■ Task data ■
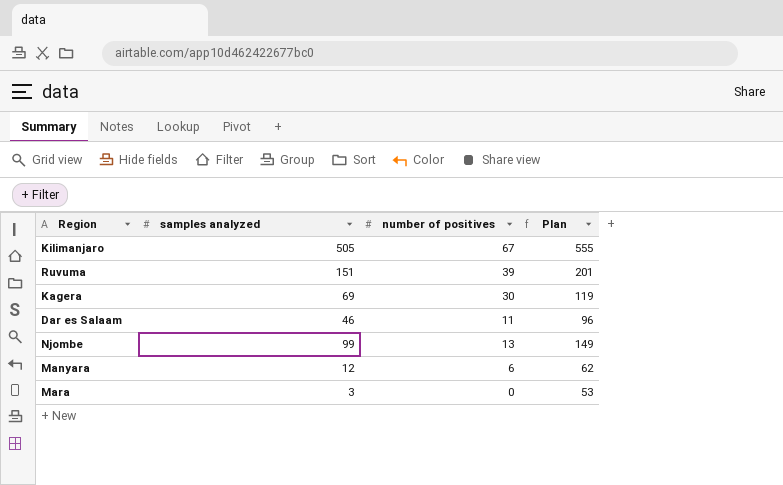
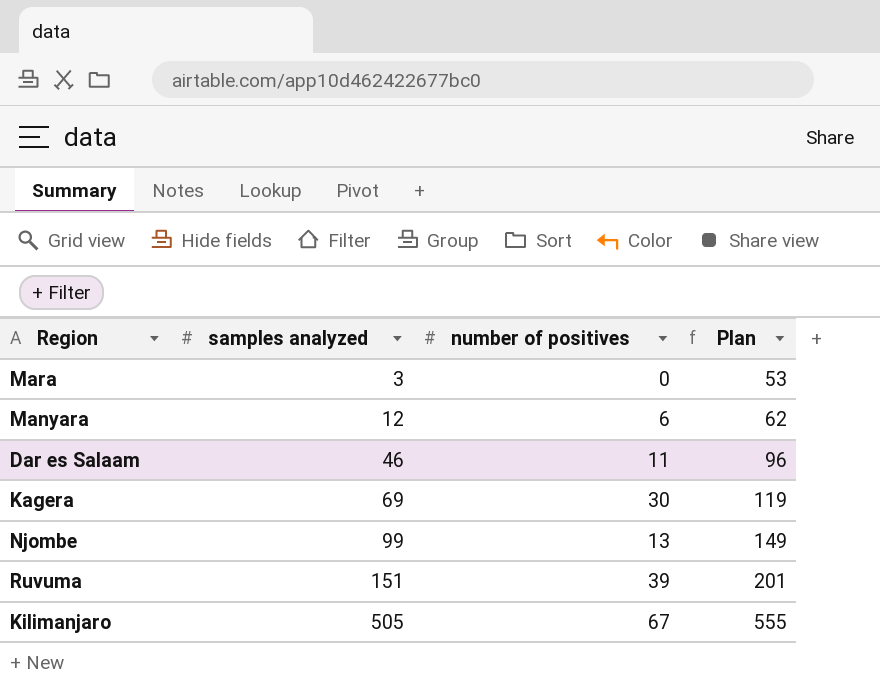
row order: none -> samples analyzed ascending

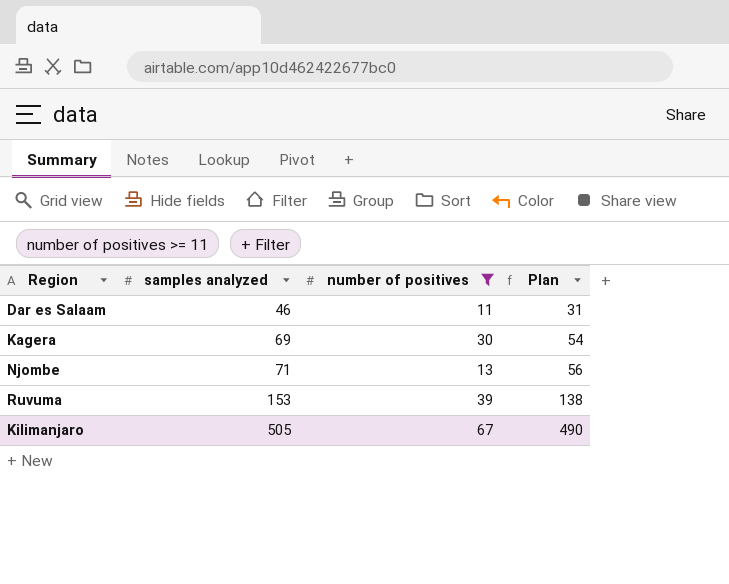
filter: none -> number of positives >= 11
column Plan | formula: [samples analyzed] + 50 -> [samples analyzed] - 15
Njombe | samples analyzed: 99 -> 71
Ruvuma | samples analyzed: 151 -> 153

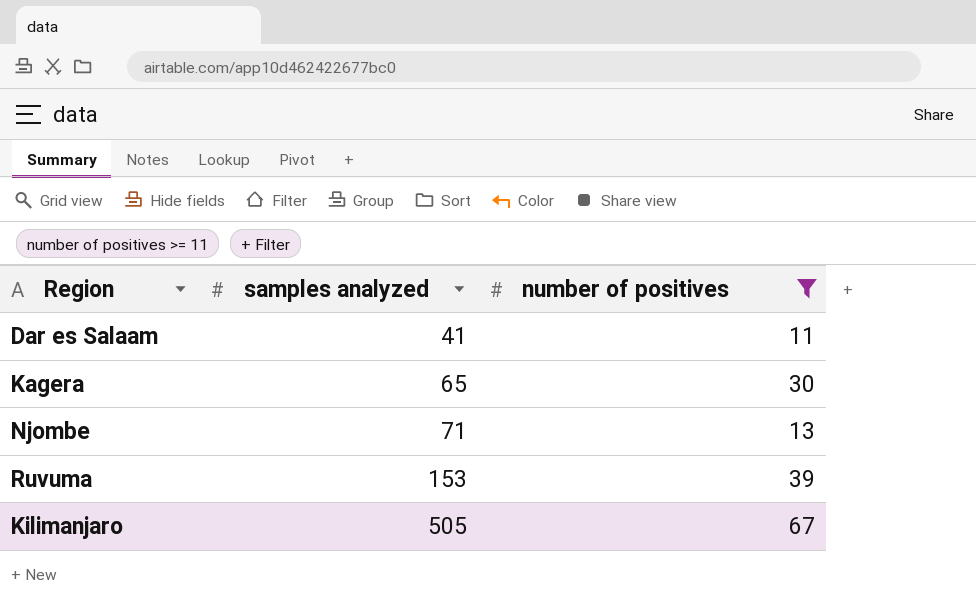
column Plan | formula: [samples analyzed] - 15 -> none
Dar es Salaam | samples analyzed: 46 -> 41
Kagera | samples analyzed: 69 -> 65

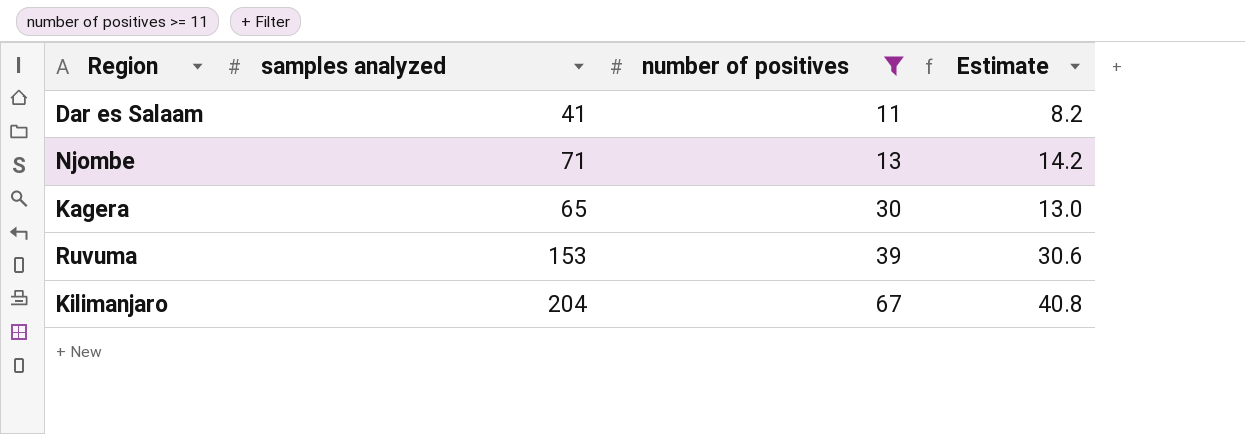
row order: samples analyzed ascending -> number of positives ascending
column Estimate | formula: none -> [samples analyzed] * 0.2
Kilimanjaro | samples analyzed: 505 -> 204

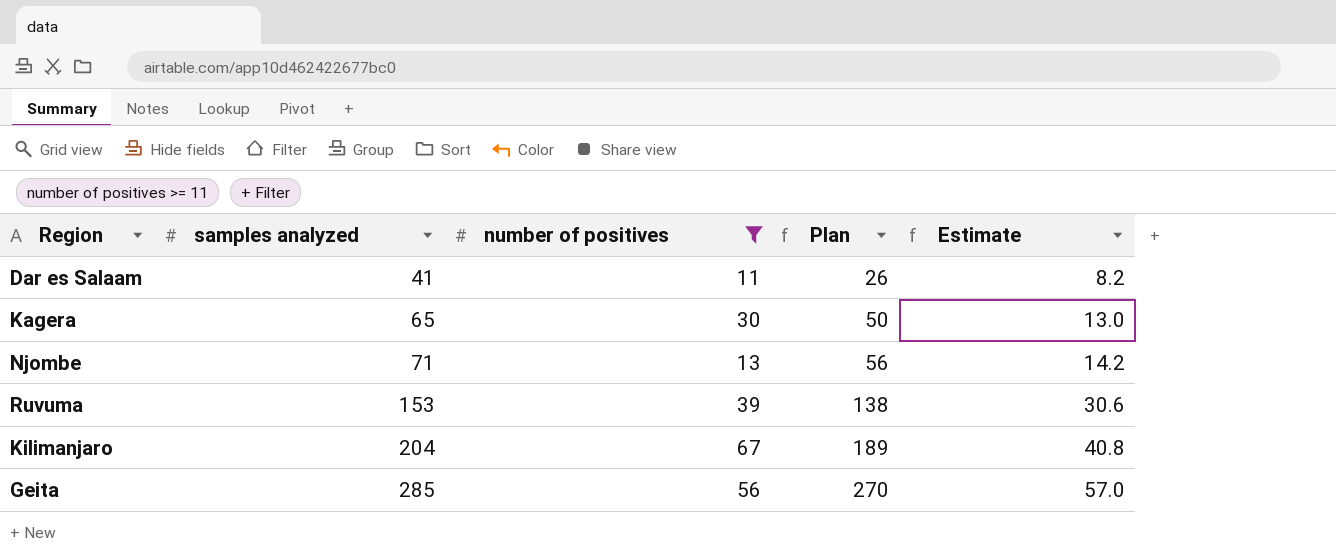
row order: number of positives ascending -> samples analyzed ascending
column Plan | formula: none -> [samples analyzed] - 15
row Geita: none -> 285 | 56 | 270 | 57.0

■ Problem requirements ■
Return the whole listing word for word. Pictures stay out of it.

■ Answer to this exercise ■
row order: none -> samples analyzed ascending

filter: none -> number of positives >= 11
column Plan | formula: [samples analyzed] + 50 -> [samples analyzed] - 15
Njombe | samples analyzed: 99 -> 71
Ruvuma | samples analyzed: 151 -> 153

column Plan | formula: [samples analyzed] - 15 -> none
Dar es Salaam | samples analyzed: 46 -> 41
Kagera | samples analyzed: 69 -> 65

row order: samples analyzed ascending -> number of positives ascending
column Estimate | formula: none -> [samples analyzed] * 0.2
Kilimanjaro | samples analyzed: 505 -> 204

row order: number of positives ascending -> samples analyzed ascending
column Plan | formula: none -> [samples analyzed] - 15
row Geita: none -> 285 | 56 | 270 | 57.0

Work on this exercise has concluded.